Acute myeloid leukemia (AML) is the most commonly diagnosed acute leukemia in adults and is best characterized by the aberrant proliferation of clonal myeloid stem or progenitor cells with a differentiation block.¹  Although AML has a common myeloid origin, the pathogenesis is believed to be due to one or more genetic driver events such as chromosome translocations and/or gene mutations followed by the acquisition of mutations that promote the full phenotype of the disease. The complexity of the disease is further amplified by specific, age-associated disease characteristics. Recognition that AML is not one disease, but likely many, may explain why the cure rate remains very low, with similar chemotherapy given to all patients with this disease. Indeed, induction chemotherapy with an anthracycline plus cytarabine regimen followed by intensive consolidation without allogeneic stem cell transplant cures 35% to 40% of patients aged <60 years and 5% to 15% of patients aged ≥60 years.²  Despite a relatively frequent occurrence, one gene mutation in AML only recently characterized is mutation in the protein tyrosine phosphatase non-receptor type 11 (PTPN11) gene.

The PTPN11 gene encodes the protein Src homology region 2 (SH2)-containing protein tyrosine phosphatase 2 (SHP2). SHP2 is ubiquitously expressed and required for the normal development and function of hematopoietic cells.^3,4  SHP2 is composed of two SH2 domains at the N-terminal (sequentially labeled N- and C-terminal), a phosphatase (PTP) domain, and a C-terminal tail. The N-terminal SH2 (N-SH2) domain self-inhibits the PTP domain.^5,6  Upstream signaling recruits the N-SH2 domain and releases this self-inhibition to induce downstream signaling.^6,7  Oncogenic PTPN11 mutations induce prolonged SHP2 activation through the removal of self-inhibition.⁸ 

PTPN11 mutations have been found in various hematologic malignancies, including AML.^9-11  A PTPN11 mutation is found in ∼7% of patients with de novo AML and ∼12% of patients with therapy-related AML.^12-15  Given the recent emergence of primary resistance to targeted therapy such as ivosidenib, enasidenib, venetoclax, and entospletinib,^16-20  a reassessment of the associations of PTPN11 mutations with cytogenetic findings, mutations of other genes, clinical characteristics, and outcome features in AML patients treated with standard 7 + 3 chemotherapy is warranted. These analyses are necessary considering that many patients with AML still receive frontline chemotherapy, especially fit, younger patients. There is little information regarding how PTPN11 mutations affect prognosis of adult patients with AML in response to standard therapy or about associations with co-existing mutations and/or cytogenetic abnormalities. To our knowledge, ours is the largest study of PTPN11-mutated patients, in which we examine in detail the exact mutation sites and variant allele frequencies (VAFs) of PTPN11 mutations, chromosome abnormalities, co-occurring mutations in other genes, clinical features, and outcomes of adult patients with AML treated on clinical studies performed by the Cancer and Leukemia Group B (CALGB)/Alliance for Clinical Trials in Oncology (Alliance).

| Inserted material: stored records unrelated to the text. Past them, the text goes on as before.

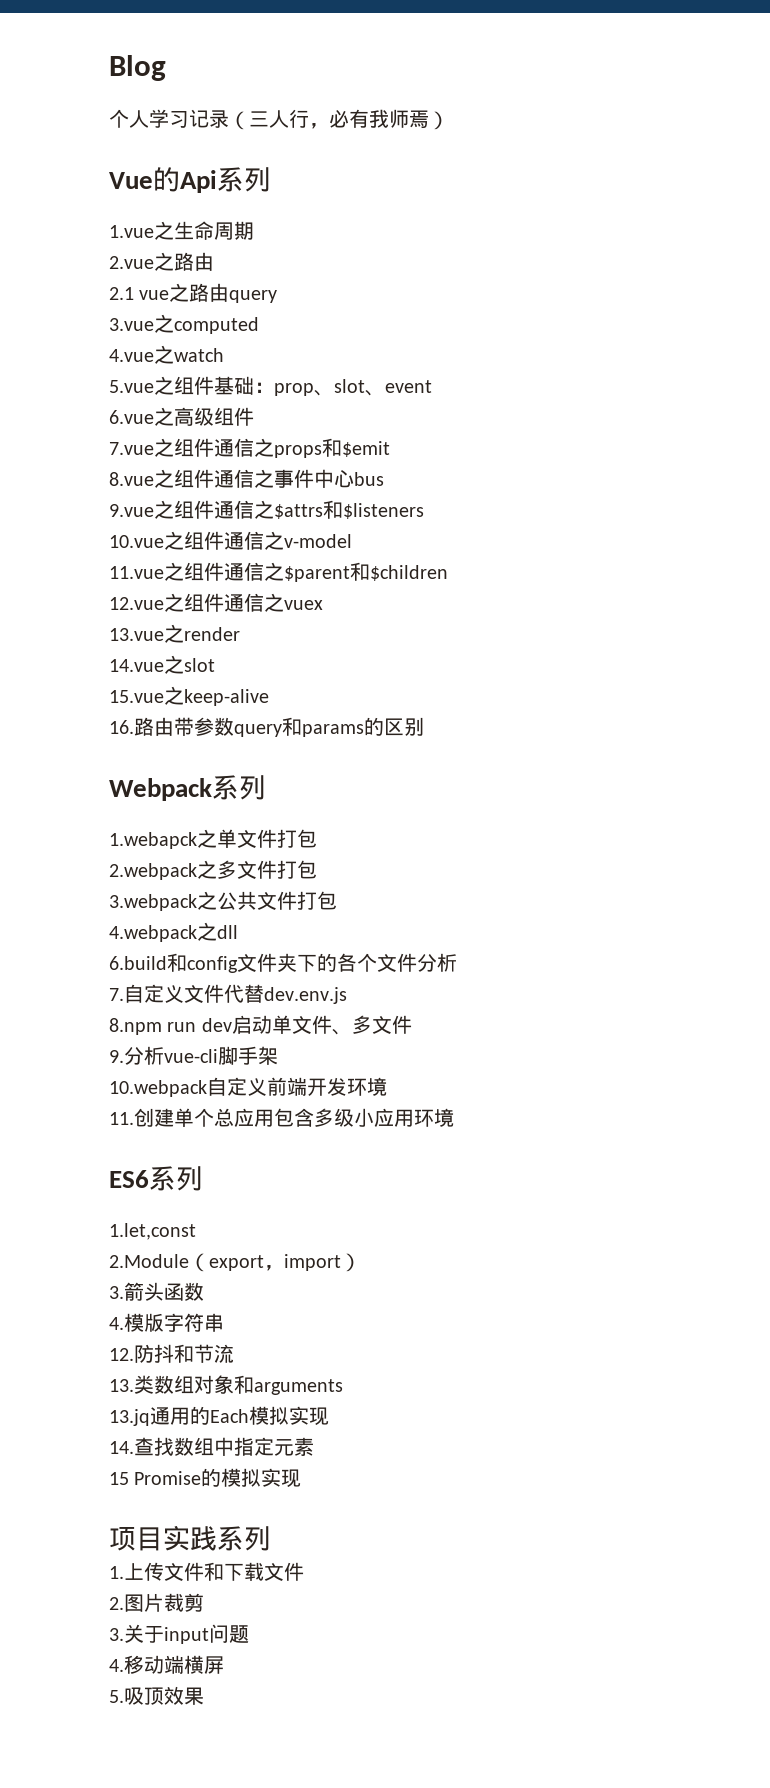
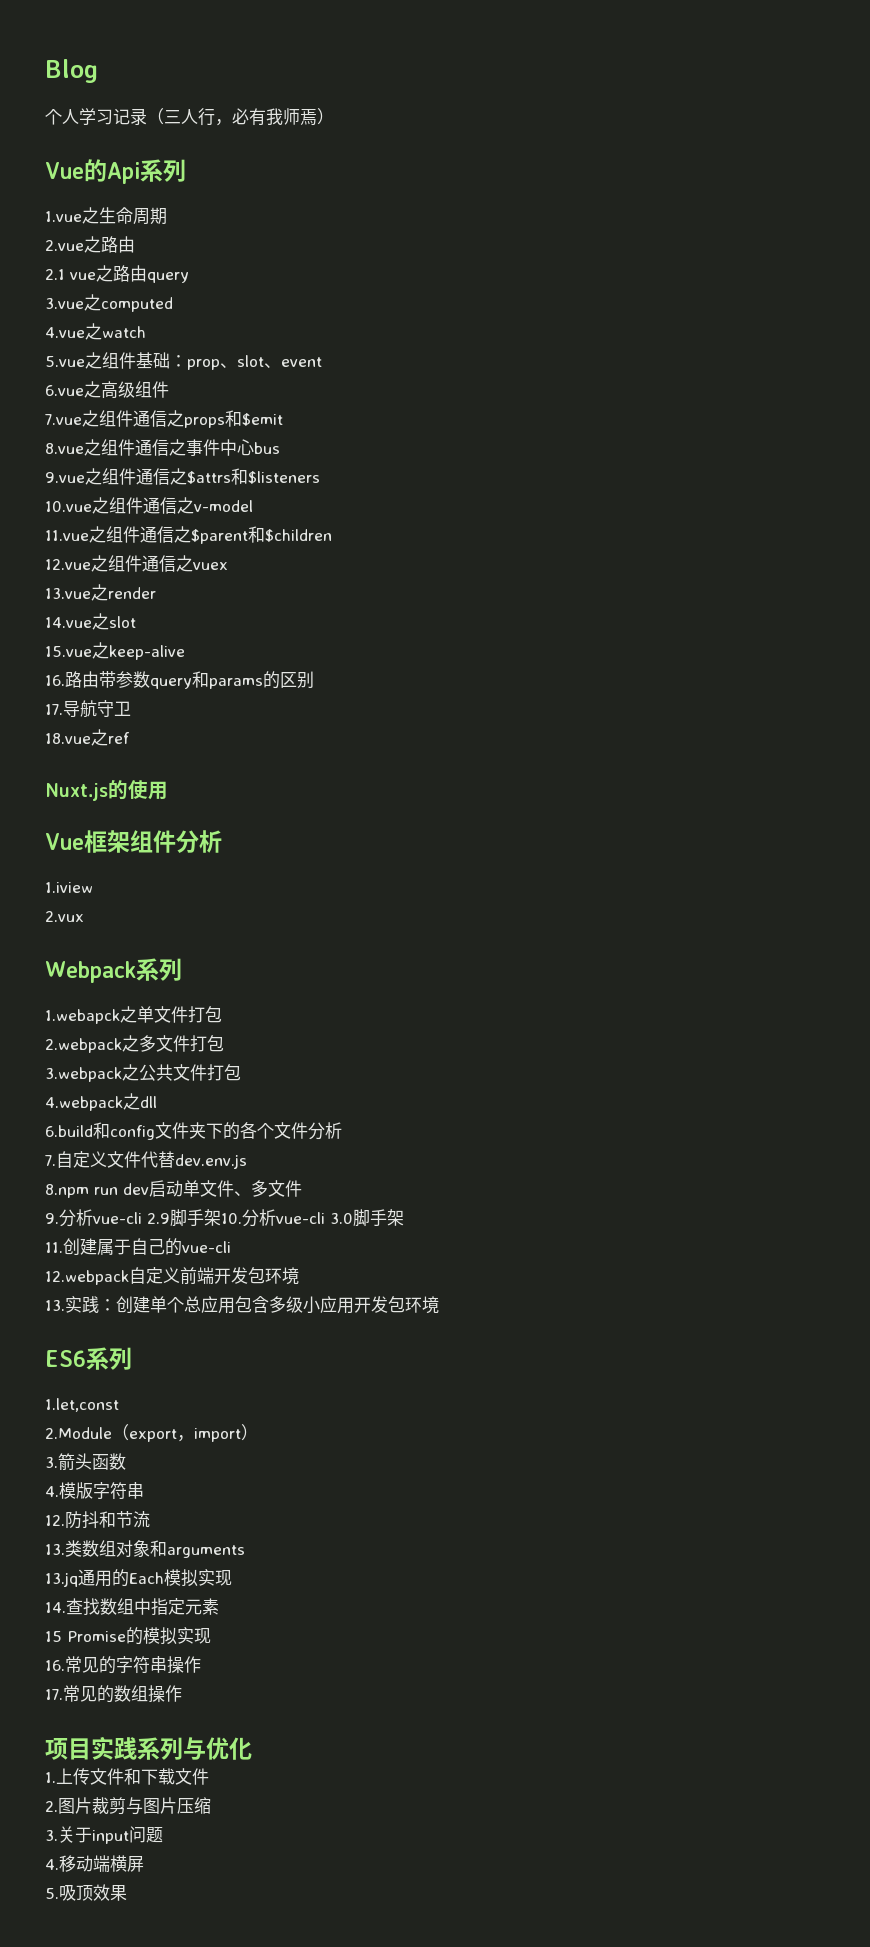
(424, 726) none -> [45,700,131,717] [45,729,130,746] [45,780,168,801] [45,830,222,853] [45,882,93,893] [45,911,84,922] // 17.导航守卫 // 18.vue之ref // Nuxt.js的使用 // Vue框架组件分析 // 1.iview // 2.vux
[218,1046,278,1065] [109,1080,207,1097] 脚手架 // 10.webpack -> [147,1209,404,1227] [45,1238,231,1256] [45,1270,129,1285] 2.9脚手架10.分析vue-cli 3.0脚手架 // 11.创建属于自己的vue-cli // 12.webpack
[347,1077,387,1096] [109,1112,134,1125] 环境 // 11. -> [248,1267,299,1285] [45,1296,116,1313] 包环境 // 13.实践：
(414, 1118) none -> [354,1296,405,1313] 开发包
(302, 1478) none -> [45,1656,201,1674] [45,1685,182,1703] // 16.常见的字符串操作 // 17.常见的数组操作
(271, 1538) none -> [183,1737,252,1760] 与优化
(204, 1602) none -> [126,1797,211,1815] 与图片压缩

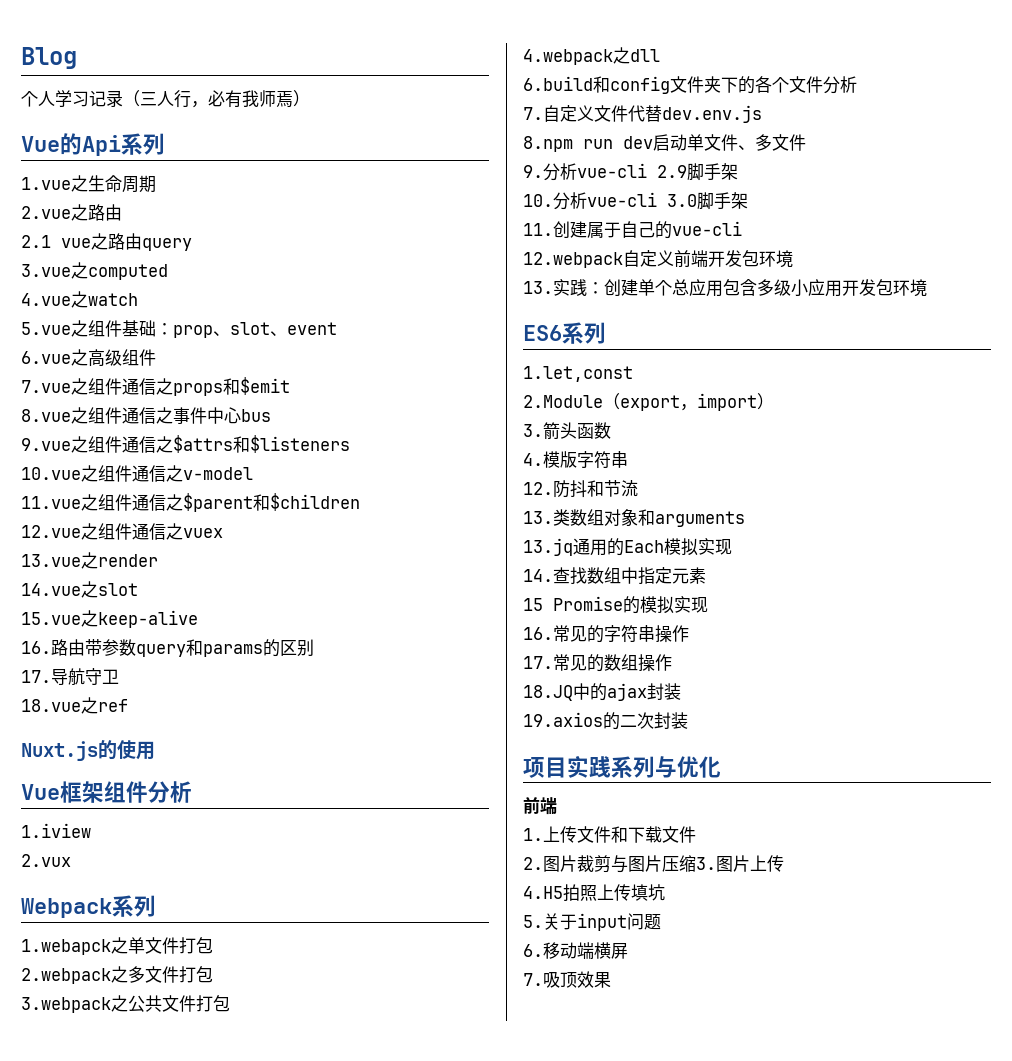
(221, 1217) none -> (738, 171) //
(182, 1693) none -> [523,683,681,701] [523,712,688,730] // 18.JQ中的ajax封装 // 19.axios的二次封装
(252, 1748) none -> [523,797,557,815] // 前端
[45,1830,58,1841] // 3. -> [696,855,784,872] [523,884,665,902] [523,915,543,928] 3.图片上传 // 4.H5拍照上传填坑 // 5.
[45,1859,59,1870] 4. -> [523,944,543,957] 6.
[45,1888,59,1899] 5. -> [523,973,543,986] 7.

We analyzed the 1725 adults (≥17 years of age; age range, 17-92 years) with newly diagnosed, de novo AML (excluding acute promyelocytic leukemia) whose pretreatment bone marrow (BM) or blood samples underwent next-generation sequencing analysis.²¹  There were 1131 younger patients, defined as those aged <60 years and 594 older patients, defined as those ≥60 years of age. The patients were treated on CALGB trials with standard chemotherapy treatment as described in the supplemental Methods. CALGB is now part of the Alliance. Ninety-five percent of patients received intensive treatment, whereas 5% of patients received nonintensive treatment as described in the supplemental Methods. All patients were considered for outcome analyses, including those who experienced an early death, defined as death within 30 days of starting therapy irrespective of cause.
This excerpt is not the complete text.